- _WHAT YOU NEED TO DO_
Down to the last line, repeat the entries exactly.

Web page edit records:
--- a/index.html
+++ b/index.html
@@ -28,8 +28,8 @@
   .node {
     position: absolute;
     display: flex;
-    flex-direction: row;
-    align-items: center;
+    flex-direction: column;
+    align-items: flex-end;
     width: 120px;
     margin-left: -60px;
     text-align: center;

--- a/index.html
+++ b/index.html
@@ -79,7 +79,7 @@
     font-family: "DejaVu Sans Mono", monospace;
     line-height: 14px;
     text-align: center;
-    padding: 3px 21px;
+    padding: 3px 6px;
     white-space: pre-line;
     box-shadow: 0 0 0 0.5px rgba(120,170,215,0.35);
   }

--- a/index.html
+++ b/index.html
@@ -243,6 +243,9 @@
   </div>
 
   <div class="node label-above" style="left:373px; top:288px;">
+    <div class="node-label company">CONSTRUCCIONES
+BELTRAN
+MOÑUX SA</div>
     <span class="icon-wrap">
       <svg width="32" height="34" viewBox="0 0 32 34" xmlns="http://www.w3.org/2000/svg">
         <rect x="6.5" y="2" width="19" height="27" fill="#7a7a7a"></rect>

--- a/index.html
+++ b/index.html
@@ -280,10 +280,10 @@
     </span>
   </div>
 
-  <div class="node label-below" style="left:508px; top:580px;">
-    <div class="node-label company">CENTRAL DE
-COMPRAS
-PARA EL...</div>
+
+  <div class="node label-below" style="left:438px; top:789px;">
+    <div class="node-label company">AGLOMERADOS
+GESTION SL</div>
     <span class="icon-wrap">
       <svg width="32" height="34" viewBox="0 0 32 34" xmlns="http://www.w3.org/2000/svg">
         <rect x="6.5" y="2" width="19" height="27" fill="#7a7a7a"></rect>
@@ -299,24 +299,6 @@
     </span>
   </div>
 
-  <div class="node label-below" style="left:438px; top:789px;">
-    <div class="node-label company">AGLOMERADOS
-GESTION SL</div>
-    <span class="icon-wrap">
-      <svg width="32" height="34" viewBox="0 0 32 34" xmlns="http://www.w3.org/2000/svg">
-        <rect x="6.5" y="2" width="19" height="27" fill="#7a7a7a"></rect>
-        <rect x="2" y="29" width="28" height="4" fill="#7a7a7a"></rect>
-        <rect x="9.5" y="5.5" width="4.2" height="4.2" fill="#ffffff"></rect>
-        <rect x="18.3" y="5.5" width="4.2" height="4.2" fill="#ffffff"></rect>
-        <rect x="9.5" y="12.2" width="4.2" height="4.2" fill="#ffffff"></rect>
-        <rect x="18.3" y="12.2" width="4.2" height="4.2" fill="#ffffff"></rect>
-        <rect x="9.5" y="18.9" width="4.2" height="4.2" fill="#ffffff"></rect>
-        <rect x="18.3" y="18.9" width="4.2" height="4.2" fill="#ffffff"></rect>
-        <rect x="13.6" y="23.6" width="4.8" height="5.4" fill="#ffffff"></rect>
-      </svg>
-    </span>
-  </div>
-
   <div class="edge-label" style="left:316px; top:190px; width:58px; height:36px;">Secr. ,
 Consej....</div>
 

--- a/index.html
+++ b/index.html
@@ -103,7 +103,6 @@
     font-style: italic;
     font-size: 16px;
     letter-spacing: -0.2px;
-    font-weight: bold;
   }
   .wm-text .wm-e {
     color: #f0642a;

- _YOUR SOLUTION_
--- a/index.html
+++ b/index.html
@@ -28,8 +28,8 @@
   .node {
     position: absolute;
     display: flex;
-    flex-direction: row;
-    align-items: center;
+    flex-direction: column;
+    align-items: flex-end;
     width: 120px;
     margin-left: -60px;
     text-align: center;

--- a/index.html
+++ b/index.html
@@ -79,7 +79,7 @@
     font-family: "DejaVu Sans Mono", monospace;
     line-height: 14px;
     text-align: center;
-    padding: 3px 21px;
+    padding: 3px 6px;
     white-space: pre-line;
     box-shadow: 0 0 0 0.5px rgba(120,170,215,0.35);
   }

--- a/index.html
+++ b/index.html
@@ -243,6 +243,9 @@
   </div>
 
   <div class="node label-above" style="left:373px; top:288px;">
+    <div class="node-label company">CONSTRUCCIONES
+BELTRAN
+MOÑUX SA</div>
     <span class="icon-wrap">
       <svg width="32" height="34" viewBox="0 0 32 34" xmlns="http://www.w3.org/2000/svg">
         <rect x="6.5" y="2" width="19" height="27" fill="#7a7a7a"></rect>

--- a/index.html
+++ b/index.html
@@ -280,10 +280,10 @@
     </span>
   </div>
 
-  <div class="node label-below" style="left:508px; top:580px;">
-    <div class="node-label company">CENTRAL DE
-COMPRAS
-PARA EL...</div>
+
+  <div class="node label-below" style="left:438px; top:789px;">
+    <div class="node-label company">AGLOMERADOS
+GESTION SL</div>
     <span class="icon-wrap">
       <svg width="32" height="34" viewBox="0 0 32 34" xmlns="http://www.w3.org/2000/svg">
         <rect x="6.5" y="2" width="19" height="27" fill="#7a7a7a"></rect>
@@ -299,24 +299,6 @@
     </span>
   </div>
 
-  <div class="node label-below" style="left:438px; top:789px;">
-    <div class="node-label company">AGLOMERADOS
-GESTION SL</div>
-    <span class="icon-wrap">
-      <svg width="32" height="34" viewBox="0 0 32 34" xmlns="http://www.w3.org/2000/svg">
-        <rect x="6.5" y="2" width="19" height="27" fill="#7a7a7a"></rect>
-        <rect x="2" y="29" width="28" height="4" fill="#7a7a7a"></rect>
-        <rect x="9.5" y="5.5" width="4.2" height="4.2" fill="#ffffff"></rect>
-        <rect x="18.3" y="5.5" width="4.2" height="4.2" fill="#ffffff"></rect>
-        <rect x="9.5" y="12.2" width="4.2" height="4.2" fill="#ffffff"></rect>
-        <rect x="18.3" y="12.2" width="4.2" height="4.2" fill="#ffffff"></rect>
-        <rect x="9.5" y="18.9" width="4.2" height="4.2" fill="#ffffff"></rect>
-        <rect x="18.3" y="18.9" width="4.2" height="4.2" fill="#ffffff"></rect>
-        <rect x="13.6" y="23.6" width="4.8" height="5.4" fill="#ffffff"></rect>
-      </svg>
-    </span>
-  </div>
-
   <div class="edge-label" style="left:316px; top:190px; width:58px; height:36px;">Secr. ,
 Consej....</div>
 

--- a/index.html
+++ b/index.html
@@ -103,7 +103,6 @@
     font-style: italic;
     font-size: 16px;
     letter-spacing: -0.2px;
-    font-weight: bold;
   }
   .wm-text .wm-e {
     color: #f0642a;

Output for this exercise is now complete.